Ebenso ist es für mich als juristischer Laie eindeutig ersichtlich, dass der gesetzlich garantierte Rechtsschutz des Bürgers zu dessen Nachteil verbogen wurde, um bestimmte politische Ziele durchsetzen zu können.

Auch die teilweise akademisch geführte Befragung im Senatausschuss befasste sich mit den Interessen des Bürgers nur rudimentär, die größte Befürchtung der Politiker war nur, ob der Fusionsvertrag der Gerichte grundgesetzkonform ist und Bestand haben wird.

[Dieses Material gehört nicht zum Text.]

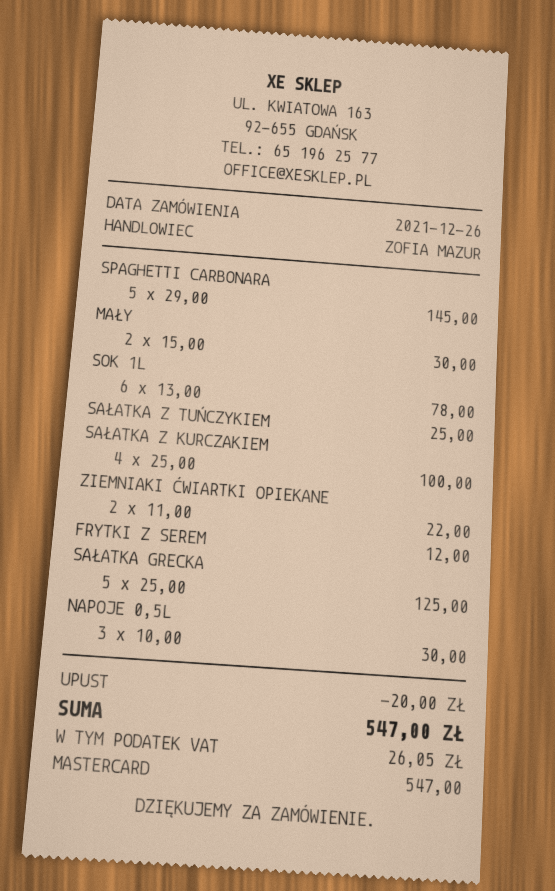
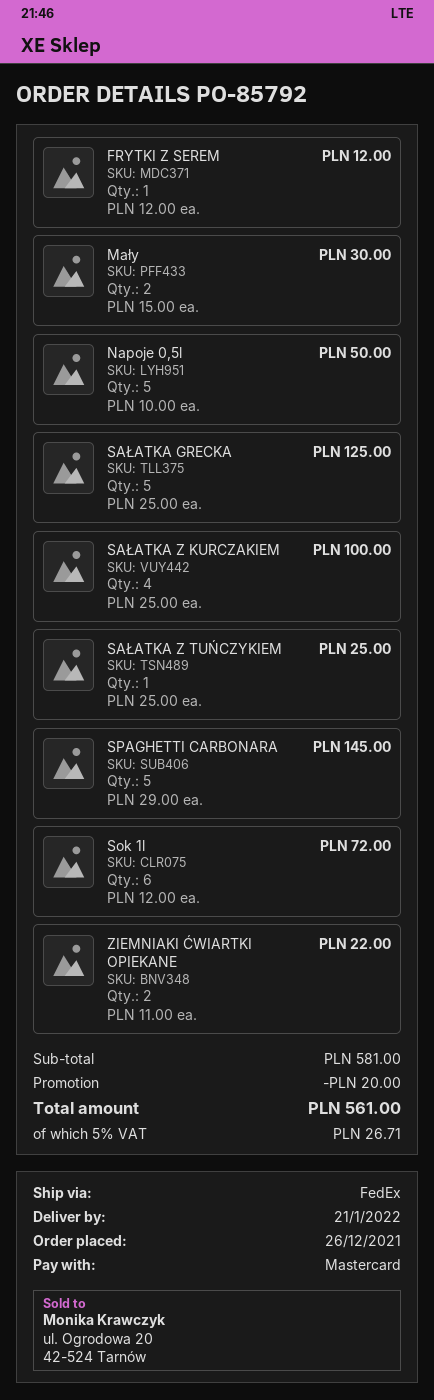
SOK 1L: 6 x 13.00 = 78.00 -> 6 x 12.00 = 72.00
NAPOJE 0,5L: 3 x 10.00 = 30.00 -> 5 x 10.00 = 50.00
tax: 26.05 -> 26.71
total: 547.00 -> 561.00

Das Auftreten des Präsidenten des Finanzgerichts Cottbus in diesem Ausschuss ist für mich inakzeptabel.  Er hat in unangemessener Weise versucht, die Bürger Berlins und Brandenburgs gegeneinander auszuspielen und hat den Politikern, die leise Opposition wagten, Besitzstandsdenken vorgeworfen.
Auch dies ist für mich mit ein weiterer Grund, nicht als ehrenamtlicher Richter nach Cottbus zu gehen.

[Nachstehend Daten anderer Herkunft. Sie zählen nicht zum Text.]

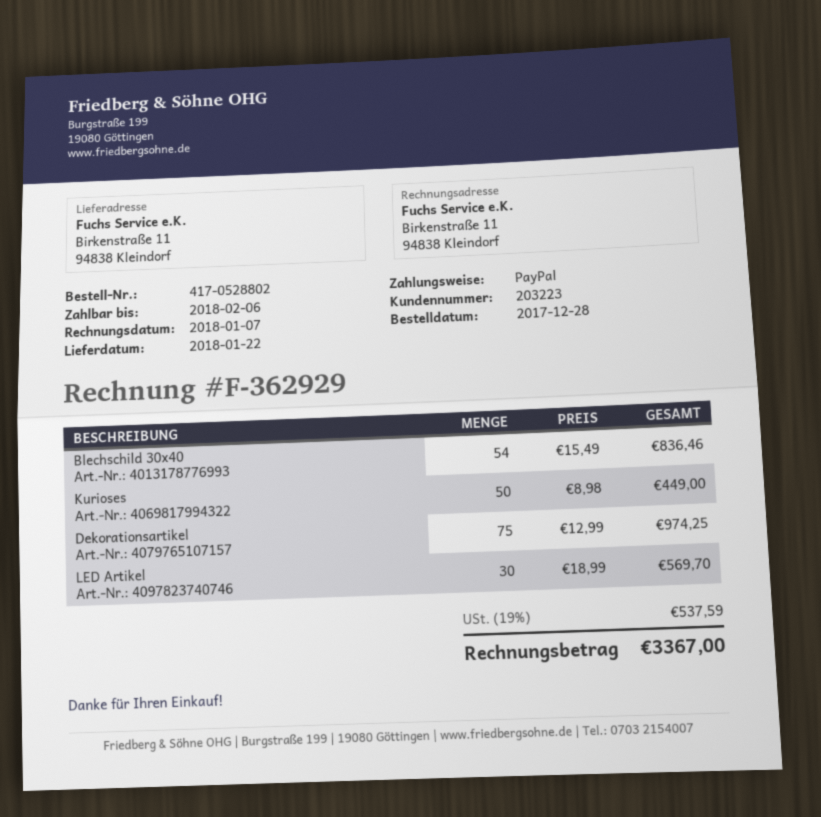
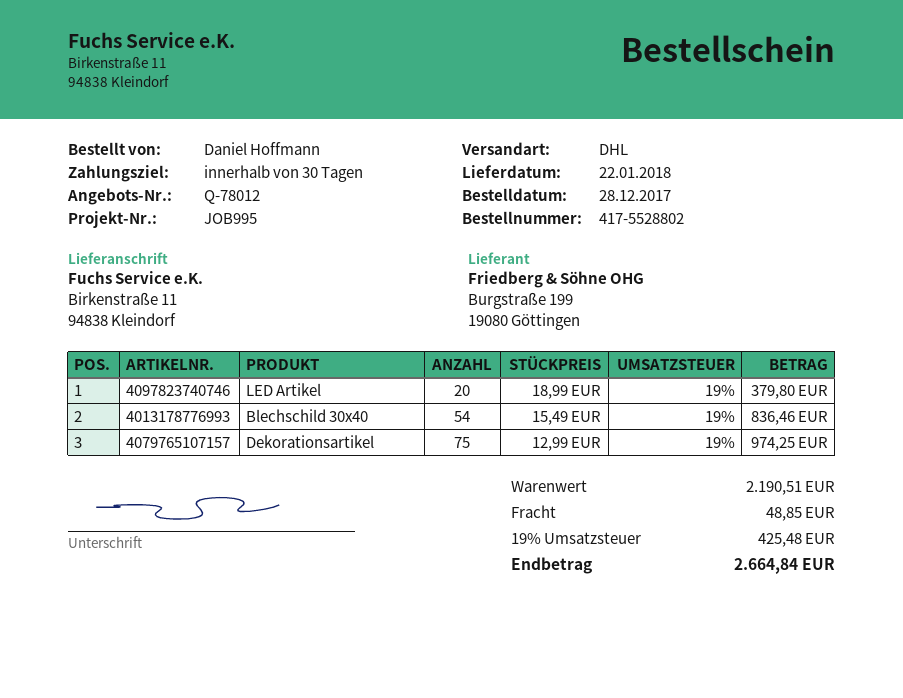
order number: 417-0528802 -> 417-5528802
Kurioses: 50 x 8.98 = 449.00 -> none
LED Artikel: 30 x 18.99 = 569.70 -> 20 x 18.99 = 379.80
shipping: none -> 48.85
tax: 19% = 537.59 -> 19% = 425.48
total: 3367.00 -> 2664.84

Ich bin nun seit 1991 ehrenamtlicher Richter am Finanzgericht Berlin und habe jahrelang im XXX Senat, den Herr XXX als vorsitzender Richter geleitet hatte, mitarbeiten dürfen.
Bei dieser Gelegenheit möchte ich mich bei Herr XXX und bei allen anderen Kollegen für die sehr gute und angenehme Zusammenarbeit recht herzlich bedanken, fühlte man sich als ehrenamtlicher Richter doch voll im Senat integriert.
Ebenfalls fand ich die Leistung der vortragenden Richter immer hervorragend. Die manchmal stattfindenden fachlichen Streitgespräche zwischen den Berufsrichtern im Richterzimmer waren für mich immer ein Ausdruck
engagierter Rechtsfindung.
Ebenso, und das war auch immer mein Bestreben, wurde immer versucht, wenn das Gesetz und der Vorgang es erlaubten, im Streit zwischen dem Finanzamt und dem Bürger im Interesse des Bürgers zu vermitteln.

Für meine Entscheidung bitte ich Sie Herr Präsident Freitag um Ihr Verständnis und  wünsche Ihnen und Ihren Kollegen alles Gute.